3Sum Closest Leetcode Solution

In this post, we are going to solve the 3Sum Closest Leetcode Solution problem of Leetcode. This Leetcode problem is done in many programming languages like C++, Java, and Python.

3Sum Closest Leetcode Solution
3Sum Closest Leetcode Solution

Problem

Given an integer array nums of length n and an integer target, find three integers in nums such that the sum is closest to target.

Return the sum of the three integers.

You may assume that each input would have exactly one solution.

Example 1:

Input: nums = [-1,2,1,-4], target = 1
Output: 2
Explanation: The sum that is closest to the target is 2. (-1 + 2 + 1 = 2).

Example 2:

Input: nums = [0,0,0], target = 1
Output: 0
Explanation: The sum that is closest to the target is 0. (0 + 0 + 0 = 0).

Constraints:

  • 3 <= nums.length <= 1000
  • -1000 <= nums[i] <= 1000
  • -104 <= target <= 104

Now, lets see the leetcode solution of 3Sum Closest Leetcode Solution.
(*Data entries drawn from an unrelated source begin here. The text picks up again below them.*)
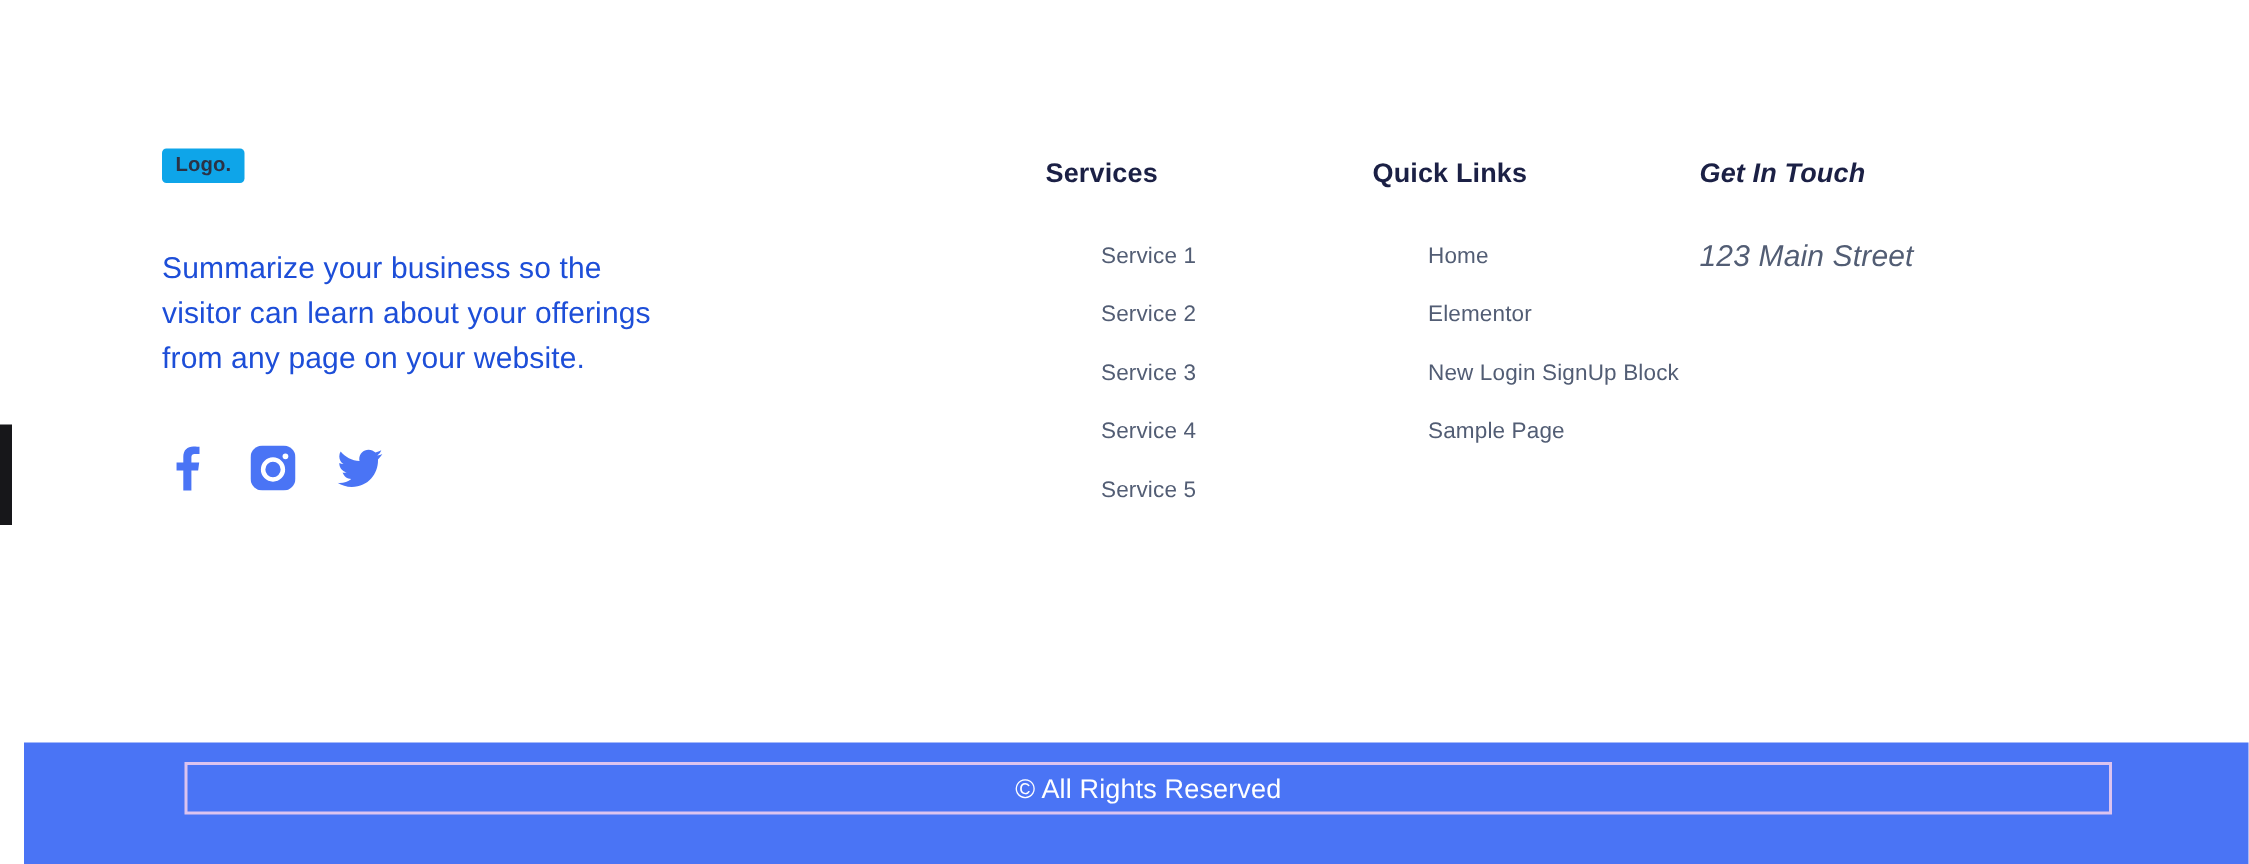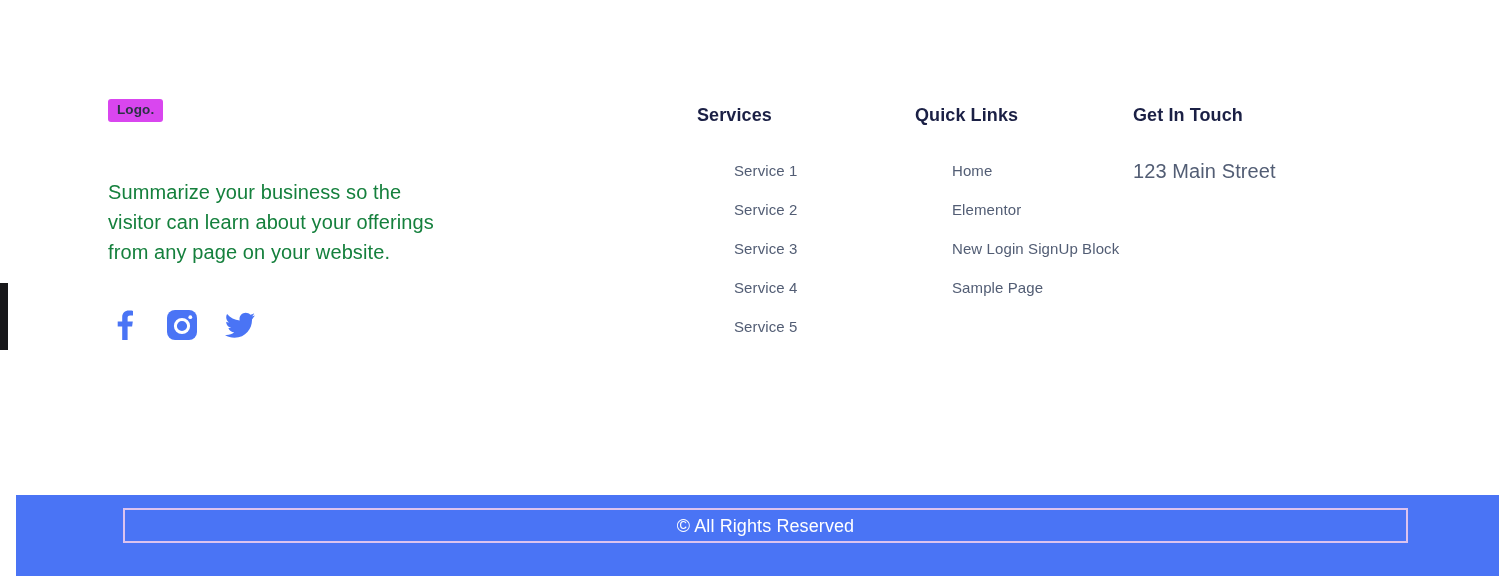"Logo." #logo-badge { background: #d946ef -> #0ea5e9 }
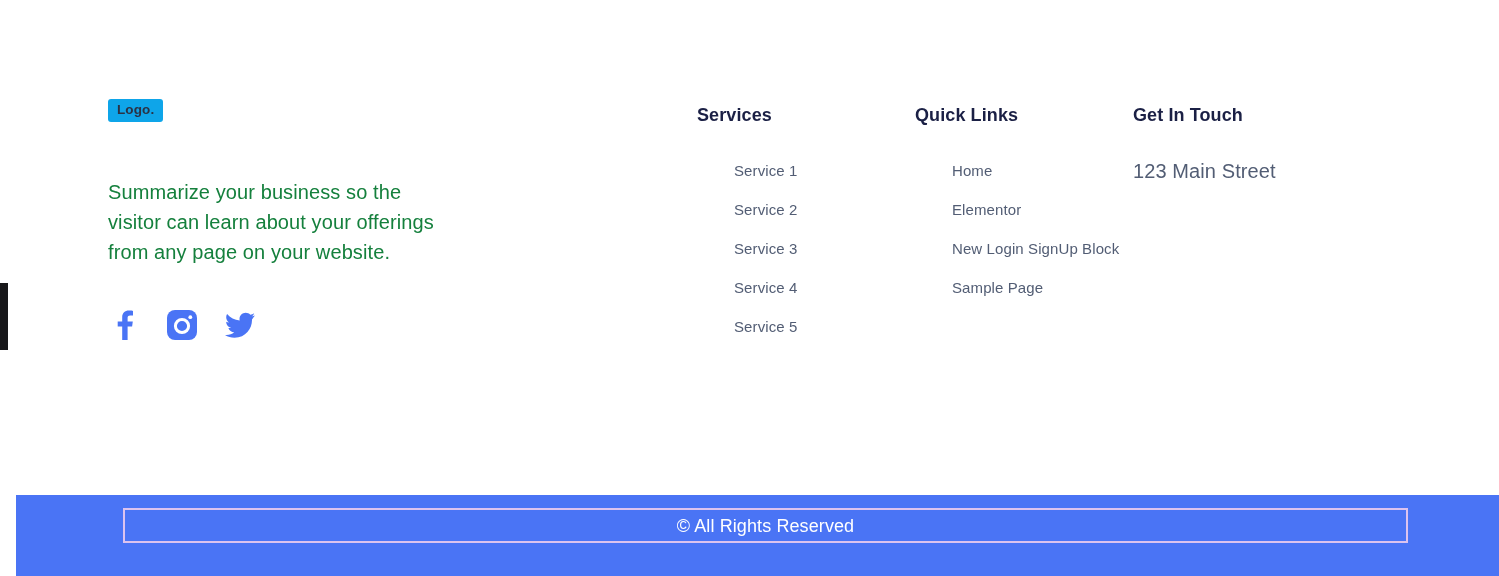"Get In Touch" #contact-col { font-style: none -> italic }
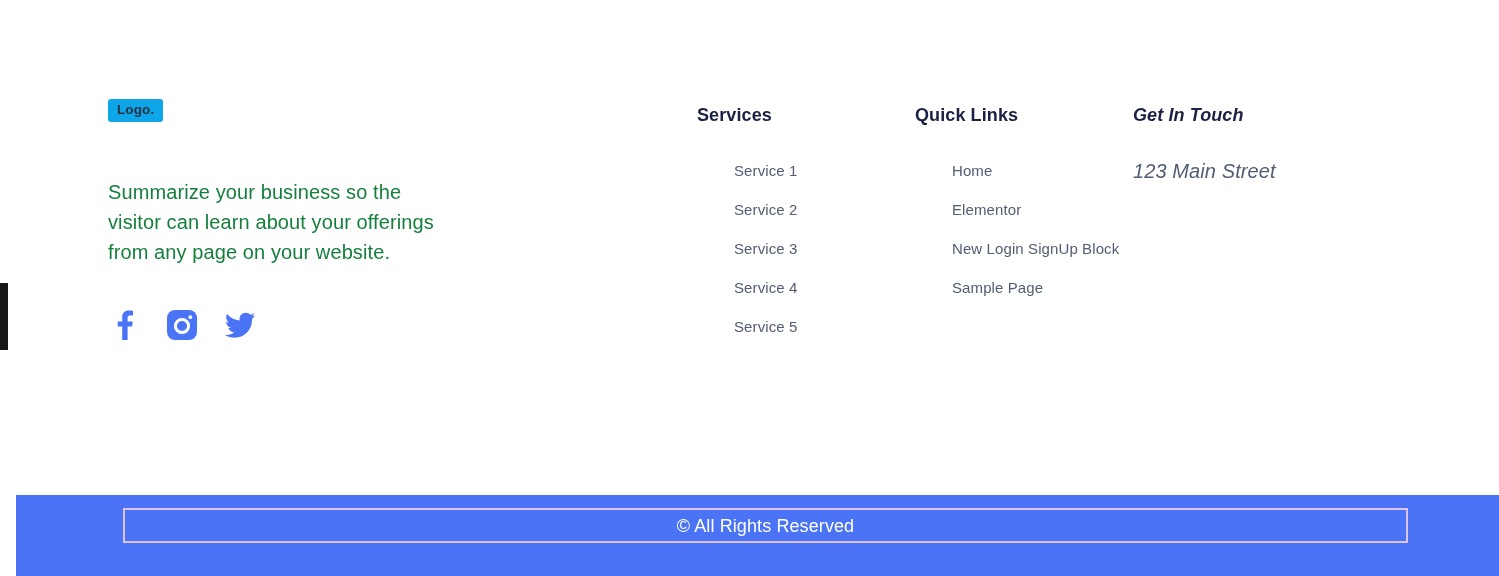"Summarize your business so the" #brand-desc { color: #15803d -> #1d4ed8; margin-top: 55px -> 42px }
3Sum Closest Leetcode Solution in Python

class Solution:
  def threeSumClosest(self, nums: List[int], target: int) -> int:
    ans = nums[0] + nums[1] + nums[2]

    nums.sort()

    for i in range(len(nums) - 2):
      if i > 0 and nums[i] == nums[i - 1]:
        continue
      l = i + 1
      r = len(nums) - 1
      while l < r:
        summ = nums[i] + nums[l] + nums[r]
        if summ == target:
          return summ
        if abs(summ - target) < abs(ans - target):
          ans = summ
        if summ < target:
          l += 1
        else:
          r -= 1

    return ans

3Sum Closest Leetcode Solution in CPP

class Solution {
 public:
  int threeSumClosest(vector<int>& nums, int target) {
    int ans = nums[0] + nums[1] + nums[2];

    sort(begin(nums), end(nums));

    for (int i = 0; i + 2 < nums.size(); ++i) {
      if (i > 0 && nums[i] == nums[i - 1])
        continue;
      // Choose nums[i] as the first num in the triplet,
      // and search the remaining nums in [i + 1, n - 1]
      int l = i + 1;
      int r = nums.size() - 1;
      while (l < r) {
        const int sum = nums[i] + nums[l] + nums[r];
        if (sum == target)
          return sum;
        if (abs(sum - target) < abs(ans - target))
          ans = sum;
        if (sum < target)
          ++l;
        else
          --r;
      }
    }

    return ans;
  }
};

3Sum Closest Leetcode Solution in Java

class Solution {
  public int threeSumClosest(int[] nums, int target) {
    int ans = nums[0] + nums[1] + nums[2];

    Arrays.sort(nums);

    for (int i = 0; i + 2 < nums.length; ++i) {
      if (i > 0 && nums[i] == nums[i - 1])
        continue;
      // Choose nums[i] as the first num in the triplet,
      // and search the remaining nums in [i + 1, n - 1]
      int l = i + 1;
      int r = nums.length - 1;
      while (l < r) {
        final int sum = nums[i] + nums[l] + nums[r];
        if (sum == target)
          return sum;
        if (Math.abs(sum - target) < Math.abs(ans - target))
          ans = sum;
        if (sum < target)
          ++l;
        else
          --r;
      }
    }

    return ans;
  }
}

Note: This problem 3Sum Closest is generated by Leetcode but the solution is provided by Chase2learn This tutorial is only for Educational and Learning purposes.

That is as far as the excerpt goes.